Distributed 3D Source Seeking via SO(3) Geometric Control of Robot Swarms
Jesús Bautista, Héctor García de Marina
TL;DR
The paper tackles 3D source seeking with swarms by formulating a geometric control law on the Lie group $SO(3)$, enabling reliable attitude alignment for drones with constant forward speed while avoiding Euler and quaternion pitfalls. A proportional-feed-forward controller is derived to align each agent’s body axis with a time-varying ascending direction $m_d$, with rigorous exponential convergence results under bounded unknown variations in the desired heading.
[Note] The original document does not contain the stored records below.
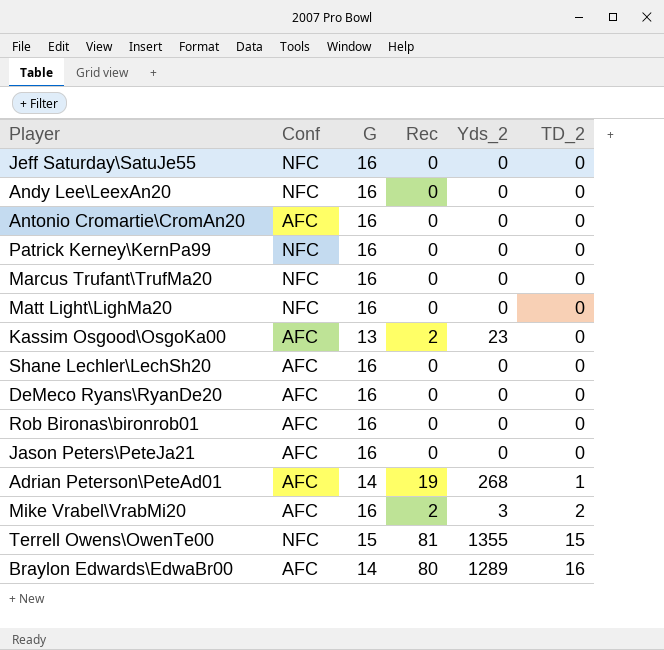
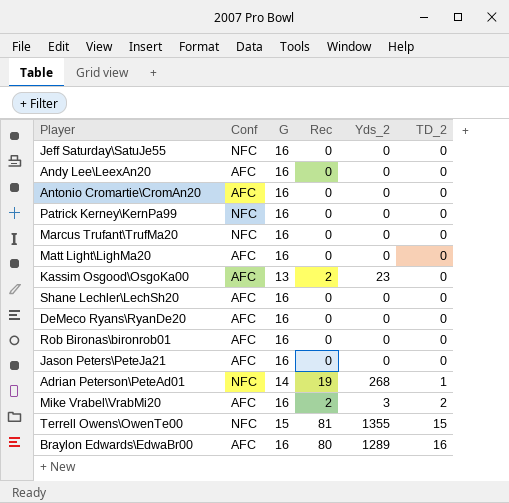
Andy Lee\LeexAn20 | Conf: NFC -> AFC
Matt Light\LighMa20 | Conf: NFC -> AFC
Adrian Peterson\PeteAd01 | Conf: AFC -> NFC
Braylon Edwards\EdwaBr00 | G: 14 -> 16

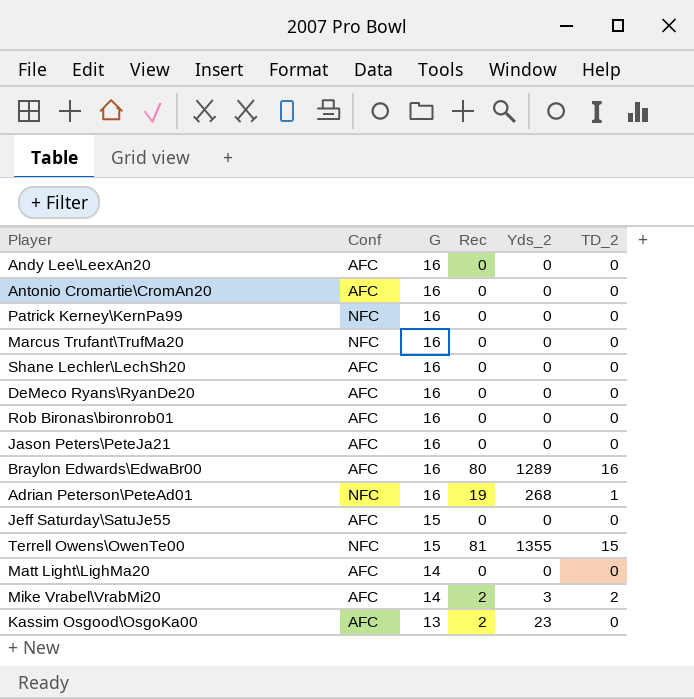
row order: TD_2 ascending -> G descending
Adrian Peterson\PeteAd01 | G: 14 -> 16
Jeff Saturday\SatuJe55 | Conf: NFC -> AFC
Jeff Saturday\SatuJe55 | G: 16 -> 15
Matt Light\LighMa20 | G: 16 -> 14
Mike Vrabel\VrabMi20 | G: 16 -> 14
A dispersion/maintenance analysis ensures the swarm deployment remains non-degenerate during transients, and the framework supports distributed covariance-based deployment considerations. Numerical simulations, along with open-source code, demonstrate practical effectiveness and robustness, highlighting the method’s potential for robust 3D swarm source seeking in realistic environments.
Abstract
This paper presents a geometric control framework on the Lie group SO(3) for 3D source-seeking by robots with first-order attitude dynamics and constant translational speed. By working directly on SO(3), the approach avoids Euler-angle singularities and quaternion ambiguities, providing a unique, intrinsic representation of orientation. We design a proportional feed-forward controller that ensures exponential alignment of each agent to an estimated ascending direction toward a 3D scalar field source. The controller adapts to bounded unknown variations and preserves well-posed swarm formations. Numerical simulations demonstrate the effectiveness of the method, with all code provided open source for reproducibility.